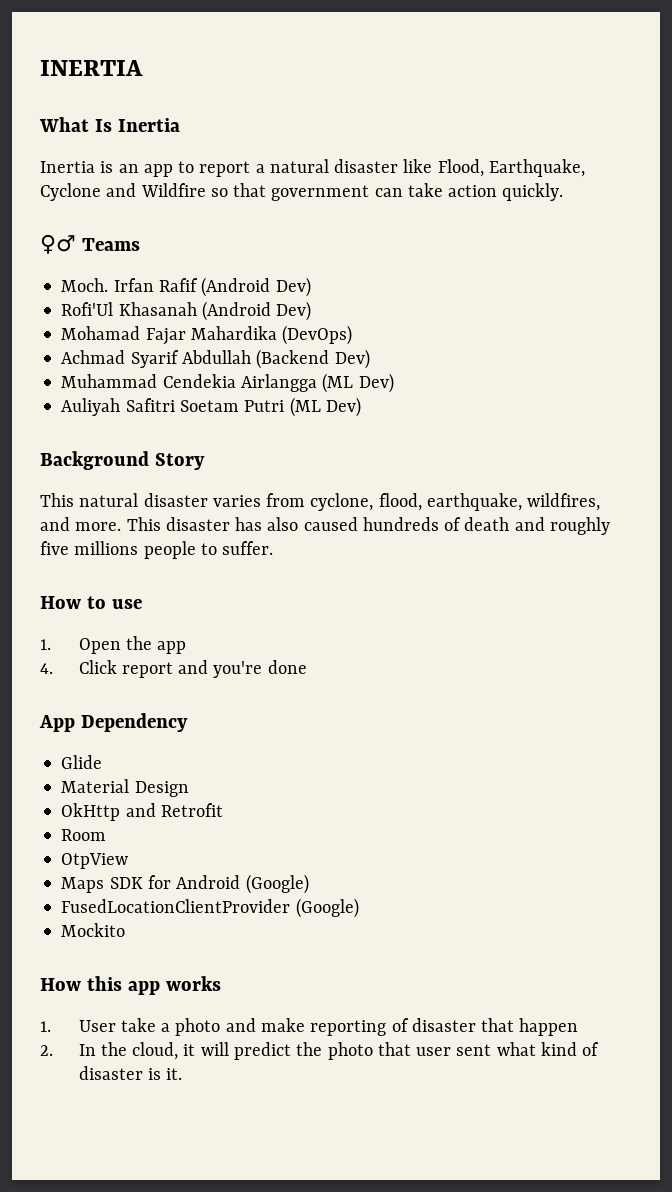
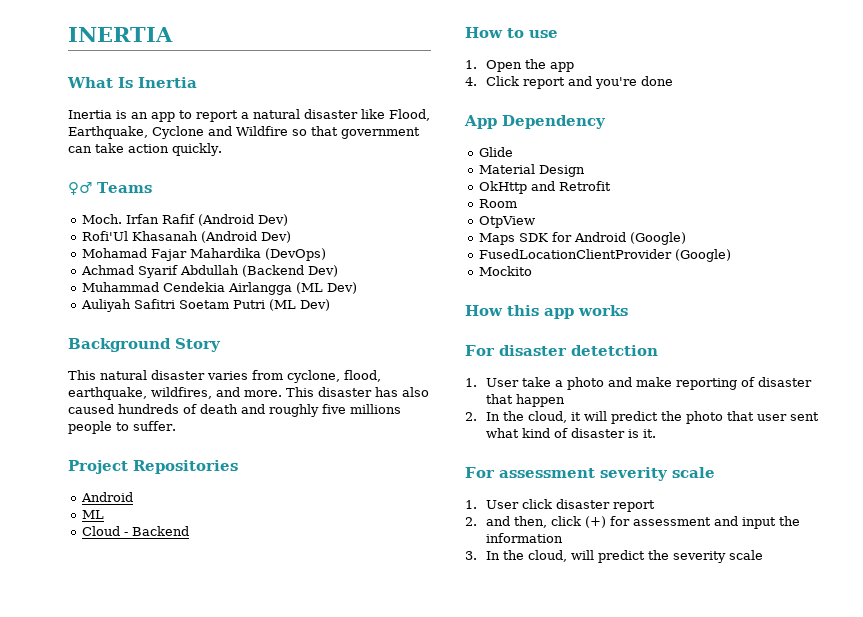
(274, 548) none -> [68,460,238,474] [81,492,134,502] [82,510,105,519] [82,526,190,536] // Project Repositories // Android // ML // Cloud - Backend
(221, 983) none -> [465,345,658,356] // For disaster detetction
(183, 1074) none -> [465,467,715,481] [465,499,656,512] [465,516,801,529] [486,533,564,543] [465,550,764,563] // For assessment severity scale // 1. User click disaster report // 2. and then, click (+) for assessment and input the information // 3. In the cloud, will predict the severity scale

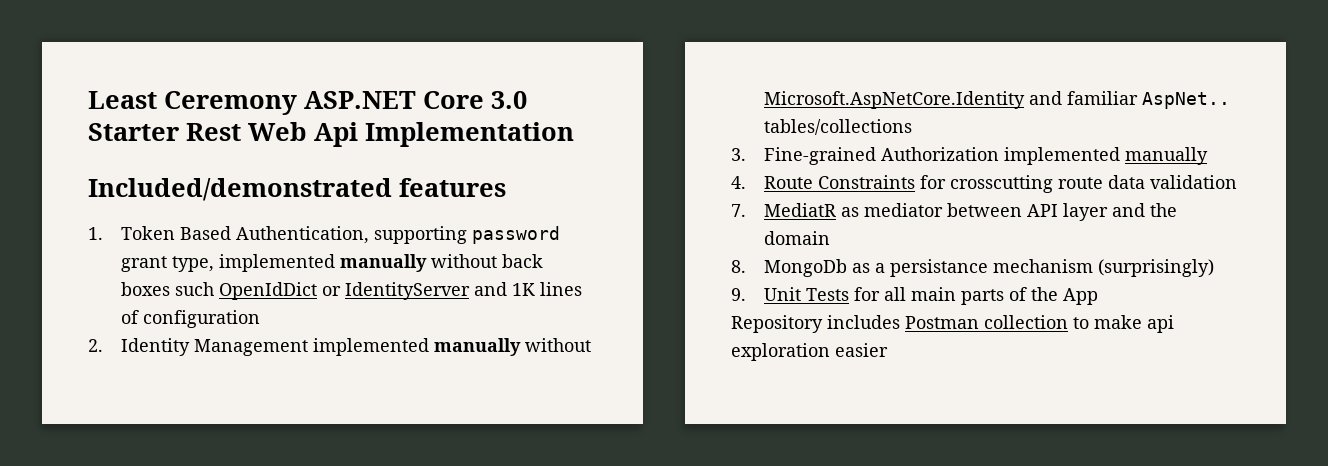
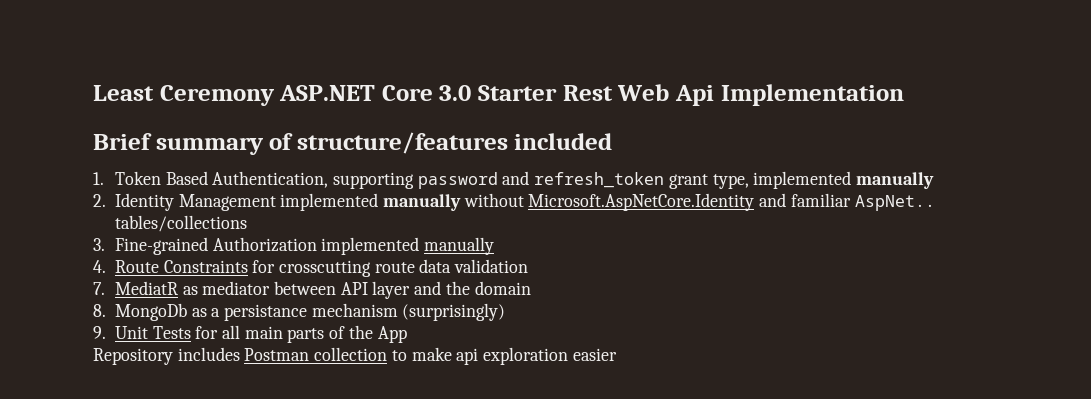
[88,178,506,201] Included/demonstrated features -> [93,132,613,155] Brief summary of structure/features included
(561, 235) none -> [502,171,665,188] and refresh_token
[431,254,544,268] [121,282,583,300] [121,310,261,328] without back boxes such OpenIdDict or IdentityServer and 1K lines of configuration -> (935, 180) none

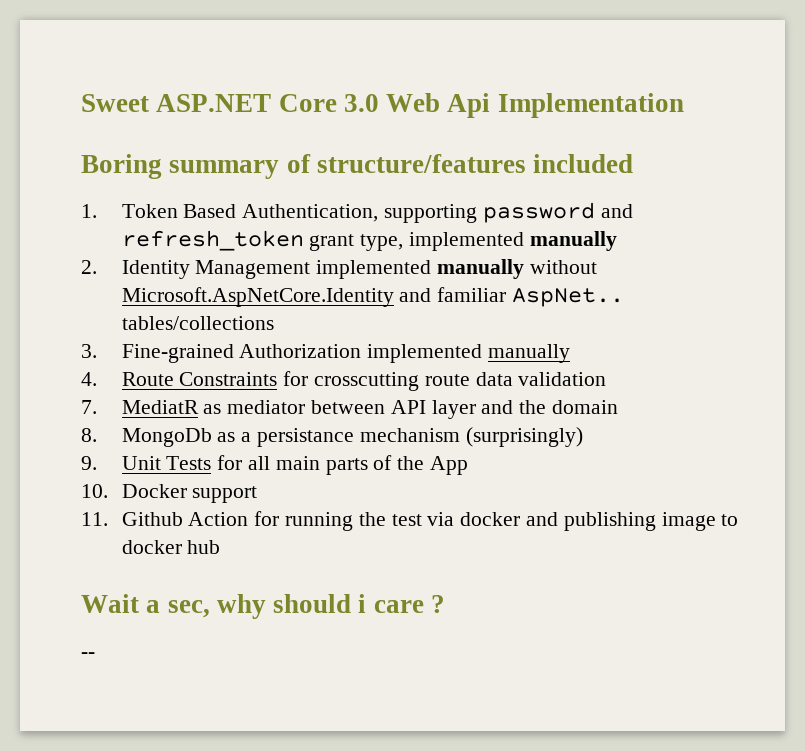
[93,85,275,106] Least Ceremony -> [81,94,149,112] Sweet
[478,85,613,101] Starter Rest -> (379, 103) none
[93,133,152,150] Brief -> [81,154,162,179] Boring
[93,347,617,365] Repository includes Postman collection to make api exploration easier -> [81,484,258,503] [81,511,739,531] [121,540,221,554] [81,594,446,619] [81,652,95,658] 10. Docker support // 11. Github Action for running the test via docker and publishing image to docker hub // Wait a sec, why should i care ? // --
________________
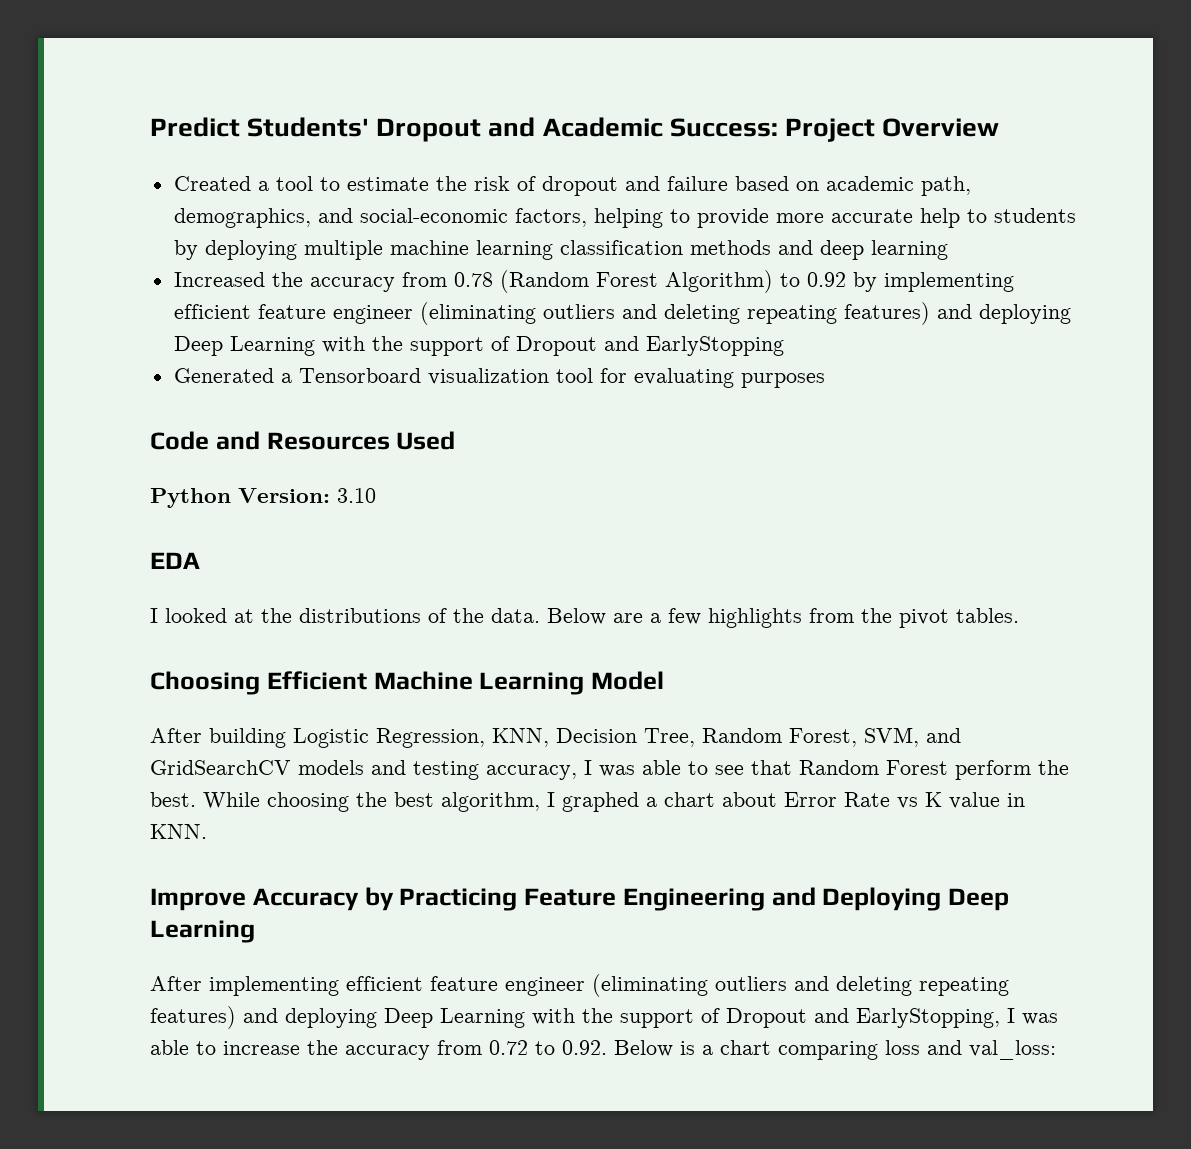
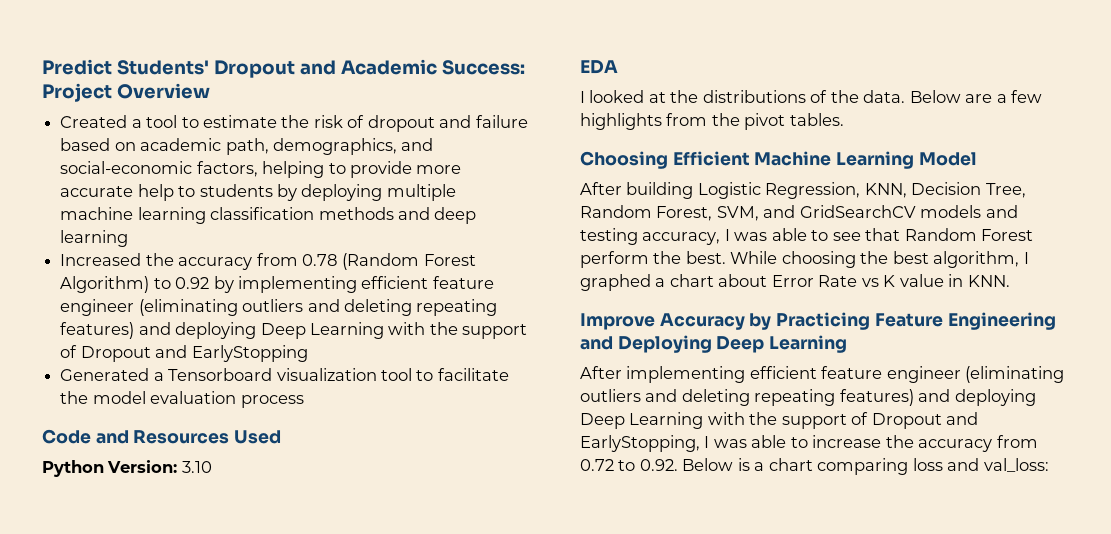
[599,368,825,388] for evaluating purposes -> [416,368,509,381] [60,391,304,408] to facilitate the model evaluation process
________________
Working from the records above, set down word for word everything from the line containing "[88,178,506,201] Included/demonstrated features" down to the line containing "[93,347,617,365] Repository includes", ends included, minus the pictures.

▶ [Response to the task]:
[88,178,506,201] Included/demonstrated features -> [93,132,613,155] Brief summary of structure/features included
(561, 235) none -> [502,171,665,188] and refresh_token
[431,254,544,268] [121,282,583,300] [121,310,261,328] without back boxes such OpenIdDict or IdentityServer and 1K lines of configuration -> (935, 180) none

[93,85,275,106] Least Ceremony -> [81,94,149,112] Sweet
[478,85,613,101] Starter Rest -> (379, 103) none
[93,133,152,150] Brief -> [81,154,162,179] Boring
[93,347,617,365] Repository includes Postman collection to make api exploration easier -> [81,484,258,503] [81,511,739,531] [121,540,221,554] [81,594,446,619] [81,652,95,658] 10. Docker support // 11. Github Action for running the test via docker and publishing image to docker hub // Wait a sec, why should i care ? // --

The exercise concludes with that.